Jogadora de Basketball
[irrequieta ao meu lado no avião de Atlanta para LA]
[vendo-a voltar a cabeça para trás repetidas vezes, pergunto]
- Você quer trocar de lugar?
- Não, está bem. A aeromoça já passou com os fones de ouvido?
- Você pode chamá-la por esse computador. Assim.
- Obrigada. Temos de comprar por dois dólares. Cada filme custa cinco dólares.
- Tirar um cochilo é de graça.
[tempos depois]
- Você quer uma bala?
- Agradeço.
[na aterrisagem, o avião levou 40 minutos para abrir as portas, e ficamos conversando depois que ela perguntou]
- Você é do Brasil?
- Como sabe?
- Sua mochila tem escrito.
- Sim, e você?
- Sou daqui, vim ver a família por uns dias.
- Morar longe da família tem pelo menos essa vantagem:
- ?
- Para visitá-los, tanto na ida quanto na volta você está sempre voltando para casa.
- :-)
- Você joga football?
- O brasileiro sim, o americano não.
- Eu jogo o americano e também basketball. Quero uma bolsa na faculdade.
- Vocês têm incríveis jogadores de basketball: gosto do Steve Nash.
- Ele é mesmo incrível.
- Quando joga, sabe exatamente o que ocorre em casa espaço da quadra. É um iogue do basket. Se você jogar como ele, tem bolsa garantida na faculdade.
- A NBA feminina está meio lenta. Prefiro a liga Universitária.
- É mesmo bem bonito o jogo nela. O dia aqui é que não está tão bonito - tudo branco, parece inverno nublado. [minha impaciência com o avião esqueceu da belelza dos invernos nublados] E está quente - gostaria de mergulhar no Oceano Pacífico.
- Você mergulha no Mar?
- Claro. Você não?
- Não. Tenho medo de tubarões?
- De fato não parecem muito amigáveis. Quando puderes, veja no youtube o vídeo Ashes & Snow, que fala sobre relações sem medo com os animais. Nós só estamos acostumados com cachorro e gato e, nesse filme, aparecem humanos amigos de baleias.

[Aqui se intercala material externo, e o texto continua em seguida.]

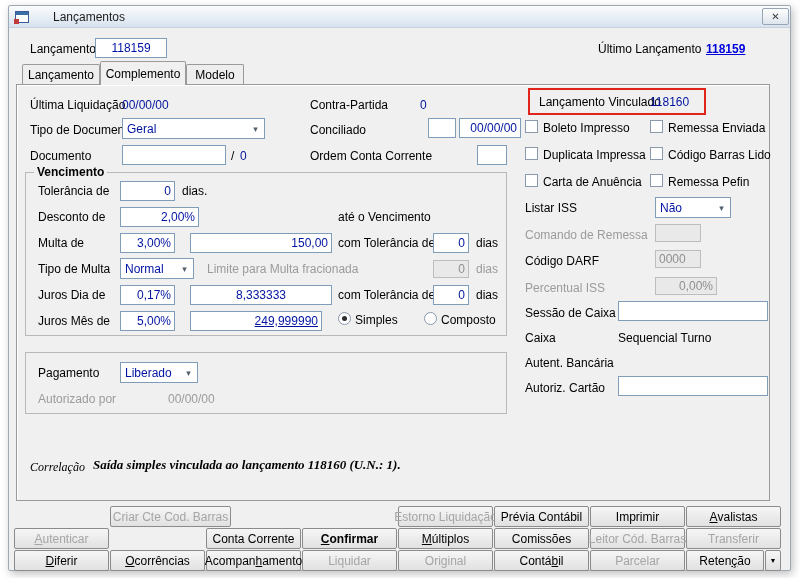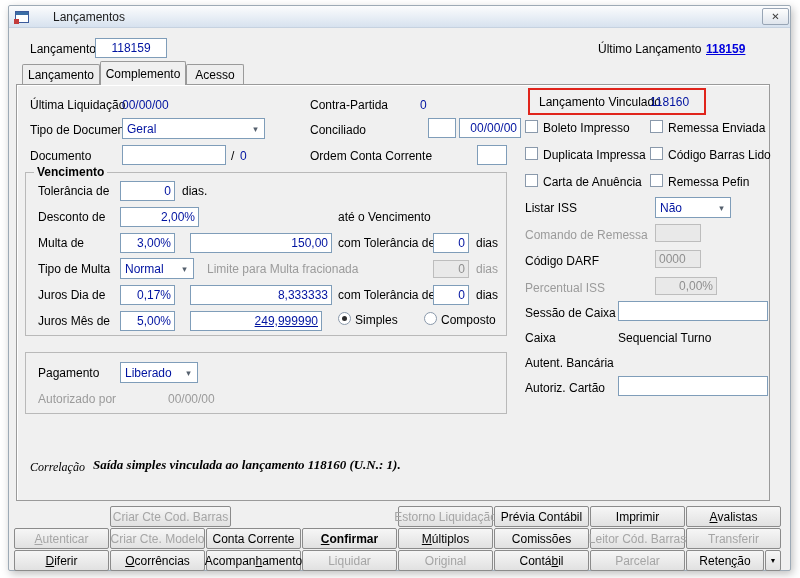"Acesso" div.tab { text: Acesso -> Modelo }
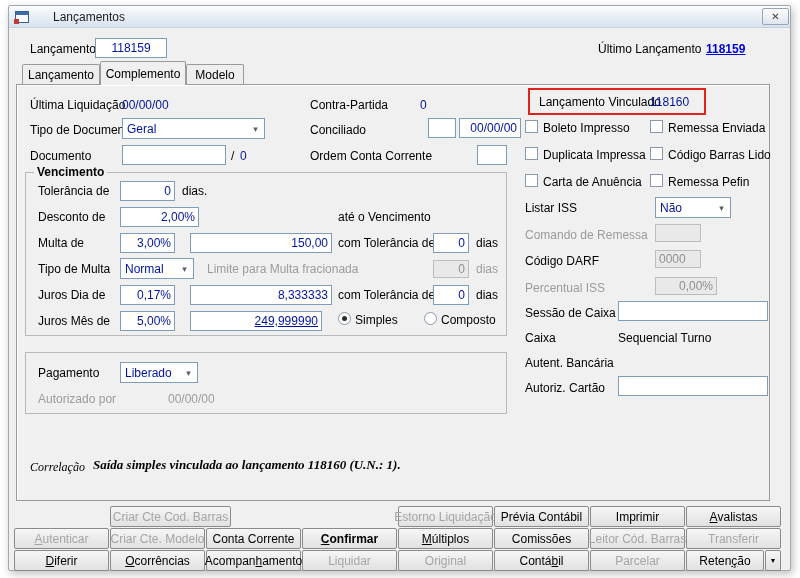"8,333333" input.txt { text-align: none -> center }
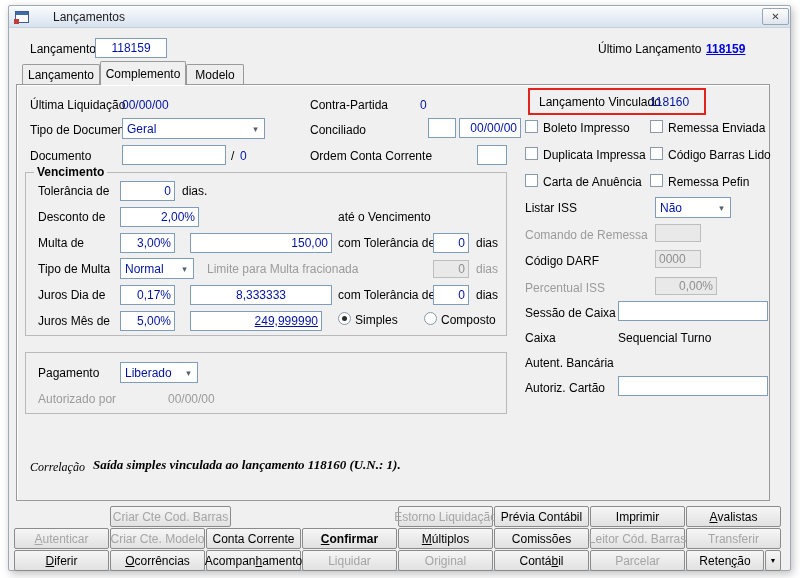"Criar Cte. Modelo" div.btn { html: <div>Criar Cte. Modelo</div> -> none }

- Não tenho medo de baleias, só de tubarões. E adoro os golfinhos,
- Sabia que eles podem matar um tubarão.
- Por isso mesmo gosto deles.
-:-)
[finalmente abrem as portas]
- Você está esquecendo seus fones de ouvido. Terá de comprar de novo na volta?
- Obrigado. :-)
Moça de Landeu
[na saída do aeroporto de LA, ponto de ônibus, eu mais perdido que encontrado]
- Como faço para pegar a linha verde do metrô?
- Basta esperar o G-Bus (Green Bus), que vai para a linha verde. Também vou pegar esse ônibus. Você pode esperar comigo.
- Agradeço.
- Você é de onde?
- Rio de Janeiro, Brasil. E você?
- Landeu, uma cidadezinha bem pequena.
- E com um bonito nome.
- É verdade. Ouvi dizer que no Brasil uma de pele negra como eu é tratada diferentemente de uma pessoa de pele clara como você. Isso é verdade? Como é possível?
[a indignação dela toca meu coração, pois realmente é absurdo, respiro fundo]
- O Brasil tem um problema histórico com a desigualdade, que talvez seja mais de classe que de pele, pois a mistura étnica é geral. No Brasil alguns negros usam uma camisa com os dizeres "100% negro", você já viu?
- Não, mas posso imaginar.
[toca o celular da moça de Landeu. É sua mãe, mas ela não quer atender]
- Desculpe-me, minha mãe ainda acha que sou um bebê,
- As mães sempre acham. Existe até um ditado: "mãe é mãe, só muda de endereço".
- Pois bem, e a camisa?
- Se eu tivesse de fazer uma camisa para mim, teria de ser: "33% negro 33% branco 33% índio e 1% sabe Deus lá o quê..."
- :-)
- E o mais incrível é que também a pobreza não faz sentido no Brasil. Se você vir um abacateiro produzindo mais de uma tonelada por ano, perguntará a si mesma como é que pode haver fome num país com tantos recursos?
- Por que então há fome?
- Ignorância, medo, separatividade. Uma longa história: talvez tenhamos de voltar para a abolição da escravatura, quando os Políticos decretaram que os negros deixavam de ser escravos, mas esquecendo de decretar que eles passavam a ser cidadãos...
[conversamos sobre as Raízes do Brasil, sobre os portugueses que já tinham sangue africano quando chegaram ao Brasil para tentar escravizar os índios, que preferiam suicidar-se, e daí os lusíadas tiveram de importar africanos como hoje importamos máquinas]
[a mãe dela liga mais duas vezes, sem conseguir ser atendida]
- E como esse desafio será resolvido?
- Acredito que só quando cultivarmis a idéia de União.